Una posizione chiara sì sulla valutazione dell’accordo, ma – è evidente – ancora molto, troppo vaga sulla strategia politica da adottare per impedire che l’Italia firmi: «Ci confronteremo con il M5S e, se non ci sarà un accordo, in democrazia l’unico organo che si deve esprimere è il Parlamento». Cerchiamo di capire: se i grillini non si oppongono alla firma del Global Compact, dov’è che Salvini troverà altri alleati a Montecitorio? Forse in Berlusconi, esponente dello stesso Ppe della Merkel, che è un’accanita sostenitrice dell’accordo Onu? Tra le file del Pd e di +Europa? Insomma, dal ministro dell’«intolleranza zero» contro l’immigrazione irregolare ci saremmo aspettati annunci molto più «bellicosi». Erezione di barricate, pugni sul tavolo, fuoco e fiamme. Di certo non l’ennesima transazione burocratica da ragioniere della politica.
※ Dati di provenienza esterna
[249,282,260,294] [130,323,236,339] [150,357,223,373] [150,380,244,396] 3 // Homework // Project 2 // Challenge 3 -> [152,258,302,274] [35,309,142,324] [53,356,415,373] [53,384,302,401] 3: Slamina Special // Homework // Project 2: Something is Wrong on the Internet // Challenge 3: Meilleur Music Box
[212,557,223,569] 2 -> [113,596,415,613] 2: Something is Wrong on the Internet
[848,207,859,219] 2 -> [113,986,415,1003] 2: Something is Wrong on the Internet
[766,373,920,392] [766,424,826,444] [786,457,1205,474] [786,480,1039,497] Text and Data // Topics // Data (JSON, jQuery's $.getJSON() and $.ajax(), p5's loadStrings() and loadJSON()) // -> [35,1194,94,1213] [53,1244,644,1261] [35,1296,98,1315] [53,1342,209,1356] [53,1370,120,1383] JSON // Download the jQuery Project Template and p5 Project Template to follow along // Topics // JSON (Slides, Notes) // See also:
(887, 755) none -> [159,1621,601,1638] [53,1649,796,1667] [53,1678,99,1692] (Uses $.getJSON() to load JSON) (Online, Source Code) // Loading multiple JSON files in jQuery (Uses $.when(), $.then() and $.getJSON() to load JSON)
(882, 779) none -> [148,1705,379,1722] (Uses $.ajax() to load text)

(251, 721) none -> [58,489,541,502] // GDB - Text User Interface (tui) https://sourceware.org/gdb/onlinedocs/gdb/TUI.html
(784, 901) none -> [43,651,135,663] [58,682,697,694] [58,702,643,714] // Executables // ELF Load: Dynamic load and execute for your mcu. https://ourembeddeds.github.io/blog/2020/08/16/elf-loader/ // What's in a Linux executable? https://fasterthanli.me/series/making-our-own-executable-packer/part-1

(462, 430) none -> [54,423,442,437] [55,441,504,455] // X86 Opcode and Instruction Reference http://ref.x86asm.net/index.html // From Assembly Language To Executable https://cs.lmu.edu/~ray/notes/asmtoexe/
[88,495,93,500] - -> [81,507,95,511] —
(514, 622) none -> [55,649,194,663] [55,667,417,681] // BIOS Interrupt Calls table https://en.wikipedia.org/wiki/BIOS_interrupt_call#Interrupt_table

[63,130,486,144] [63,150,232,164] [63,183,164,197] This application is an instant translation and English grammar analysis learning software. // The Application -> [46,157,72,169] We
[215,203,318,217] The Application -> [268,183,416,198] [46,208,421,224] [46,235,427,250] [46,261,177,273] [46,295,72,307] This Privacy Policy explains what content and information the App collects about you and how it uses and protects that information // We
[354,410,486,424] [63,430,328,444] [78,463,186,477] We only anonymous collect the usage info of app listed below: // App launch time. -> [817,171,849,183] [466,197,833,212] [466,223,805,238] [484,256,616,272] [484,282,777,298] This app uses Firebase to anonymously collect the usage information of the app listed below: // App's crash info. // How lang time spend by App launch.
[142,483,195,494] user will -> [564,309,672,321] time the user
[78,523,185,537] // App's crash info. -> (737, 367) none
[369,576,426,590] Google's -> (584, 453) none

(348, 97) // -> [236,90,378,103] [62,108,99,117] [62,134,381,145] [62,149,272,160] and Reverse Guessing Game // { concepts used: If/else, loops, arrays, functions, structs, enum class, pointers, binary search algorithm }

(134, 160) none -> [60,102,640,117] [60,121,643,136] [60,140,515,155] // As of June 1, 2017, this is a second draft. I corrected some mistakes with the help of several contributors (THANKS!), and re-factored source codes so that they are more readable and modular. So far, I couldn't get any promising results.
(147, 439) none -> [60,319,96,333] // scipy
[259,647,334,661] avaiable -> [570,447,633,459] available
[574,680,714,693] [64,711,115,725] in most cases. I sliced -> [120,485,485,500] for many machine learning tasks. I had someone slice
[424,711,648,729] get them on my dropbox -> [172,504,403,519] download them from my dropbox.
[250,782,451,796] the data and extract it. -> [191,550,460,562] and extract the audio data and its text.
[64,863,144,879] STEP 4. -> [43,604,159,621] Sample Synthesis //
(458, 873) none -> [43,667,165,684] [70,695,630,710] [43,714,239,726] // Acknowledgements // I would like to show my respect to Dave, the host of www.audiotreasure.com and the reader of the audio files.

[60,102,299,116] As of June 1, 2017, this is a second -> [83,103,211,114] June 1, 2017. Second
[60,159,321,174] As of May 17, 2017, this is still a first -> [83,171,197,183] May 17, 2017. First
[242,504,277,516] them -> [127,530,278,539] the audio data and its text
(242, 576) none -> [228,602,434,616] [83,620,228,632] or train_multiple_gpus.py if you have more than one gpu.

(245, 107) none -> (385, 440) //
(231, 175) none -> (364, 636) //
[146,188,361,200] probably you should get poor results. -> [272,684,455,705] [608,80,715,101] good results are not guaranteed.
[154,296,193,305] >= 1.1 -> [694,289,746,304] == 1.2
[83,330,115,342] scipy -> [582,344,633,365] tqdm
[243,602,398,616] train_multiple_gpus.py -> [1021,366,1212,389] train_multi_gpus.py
Perché il punto è questo: qua non si tratta di un accordo qualsiasi, ma dell’anticamera alla legalizzazione dell’immigrazione di massa e di una vera e propria invasione. In sostanza, il Global Compact è esattamente lo strumento che può mandare all’aria tutto il piano anti-immigrazione di Salvini. E che vanificherebbe, di fatto, anche il Dl Sicurezza, passato con la fiducia alla Camera.